A nemmeno due mesi dalla strage di Mostar, in cui persero la vita Marco Luchetta, Saša Ota e Dario D’Angelo, Trieste viene nuovamente pugnalata al cuore

Il 20 marzo 1994 perde la vita a Mogadiscio in Somalia, il teleoperatore Miran Hrovatin, che fino a poco prima aveva coperto la guerra in Bosnia. Questa volta è un assassinio vero e proprio contro lui e la giornalista del Tg3 Ilaria Alpi, “zittiti” per sempre per aver indagato sul traffico di armi e rifiuti tra Italia e Somalia. Oltre a queste circostanze oramai acclarate, la magistratura in 25 anni non è arrivata a null’altro. Nel 2019 il pubblico ministero continua a chiedere la chiusura dell’indagine per mancanza di elementi. La giustizia è ben oltre a quel processo a cui probabilmente non si arriverà mai.

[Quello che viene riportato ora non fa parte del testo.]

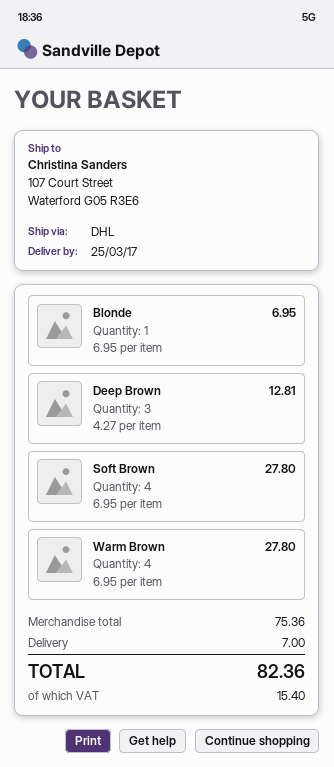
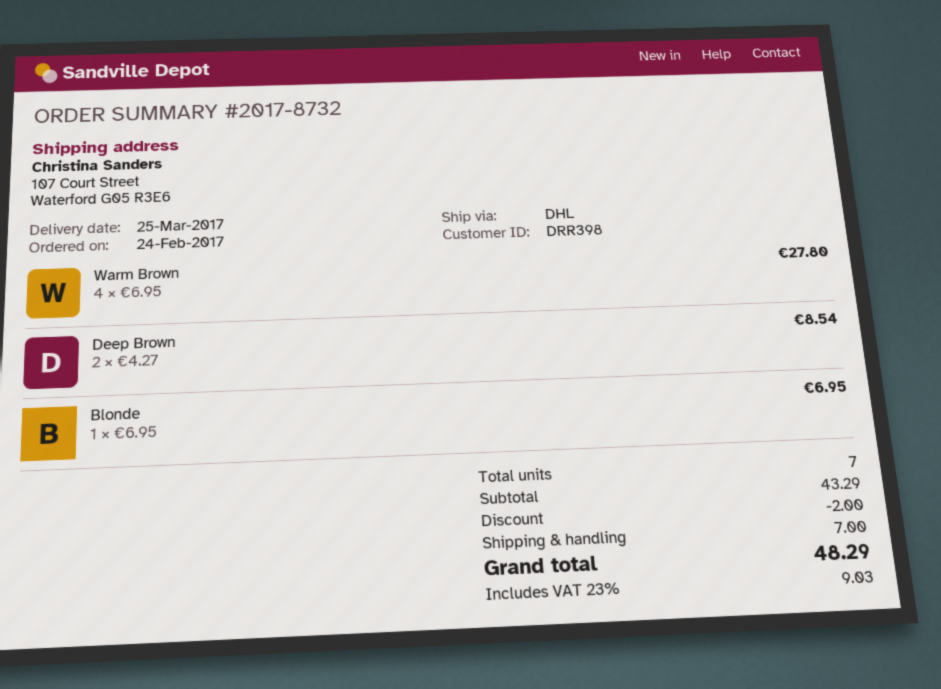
Deep Brown: 3 x 4.27 = 12.81 -> 2 x 4.27 = 8.54
Soft Brown: 4 x 6.95 = 27.80 -> none
subtotal: 75.36 -> 43.29
discount: none -> 2.00
tax: 15.40 -> 9.03
total: 82.36 -> 48.29

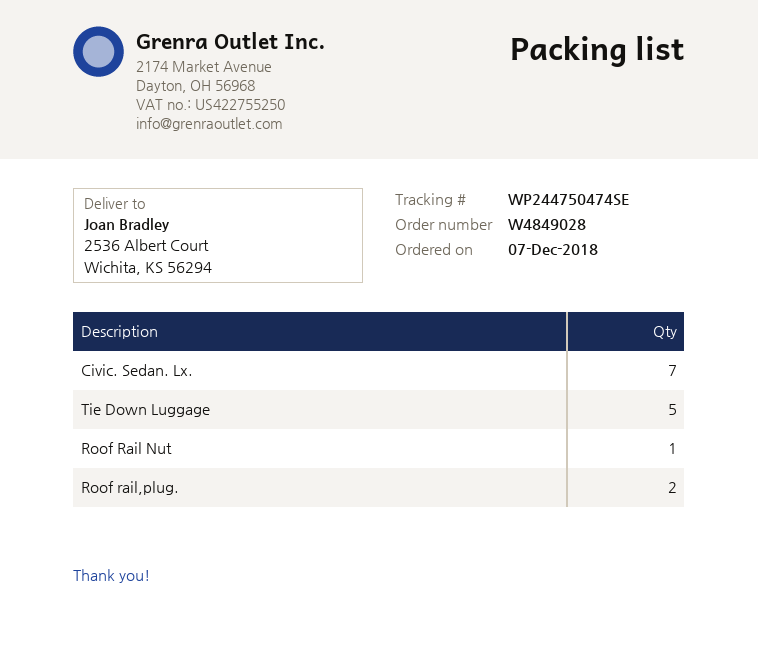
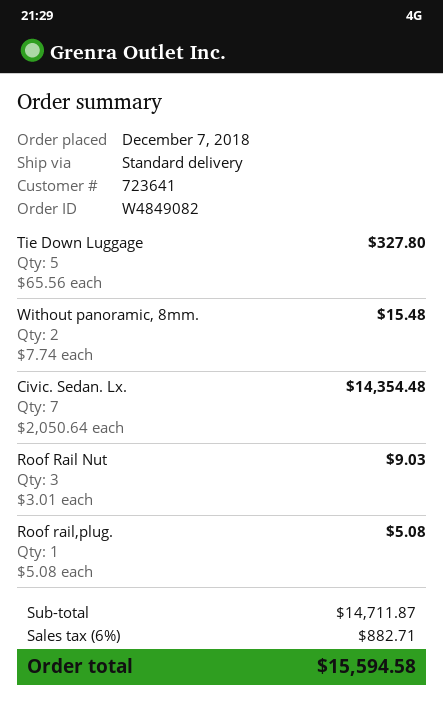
order number: W4849028 -> W4849082
Roof Rail Nut: 1 -> 3
Roof rail,plug.: 2 -> 1
Without panoramic, 8mm.: none -> 2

«Sono passati 25 anni anche dall’assassinio di Miran e Ilaria a Mogadiscio, avvenuto appena due mesi dopo quello di Marco, Saša e Dario – commenta la presidente della Fondazione, Daniela Schifani Corfini Luchetta -. Al fatto terribile in sé si aggiunge l’amarezza di non essere arrivati da nessuna parte nella ricerca della verità su quanto accaduto. Ad oggi abbiamo solo un’indagine che si avvia ad essere archiviata. Ricordando Miran non riusciamo a non pensare anche a Giulio Regeni, un altro caso che sta a cuore alla Fondazione e in cui la ricerca della verità è nascosta da un muro di gomma. Un ultimo pensiero, poi, viene spontaneo rivolgerlo ad Antonio Megalizzi, anche lui giovane ed entusiasta, vittima 4 mesi fa di un odio fanatico ed estremista che continua a manifestarsi in varie parti del mondo, variando la propria matrice ma non la ferocia, come dimostrato dai drammatici avvenimenti di questi giorni».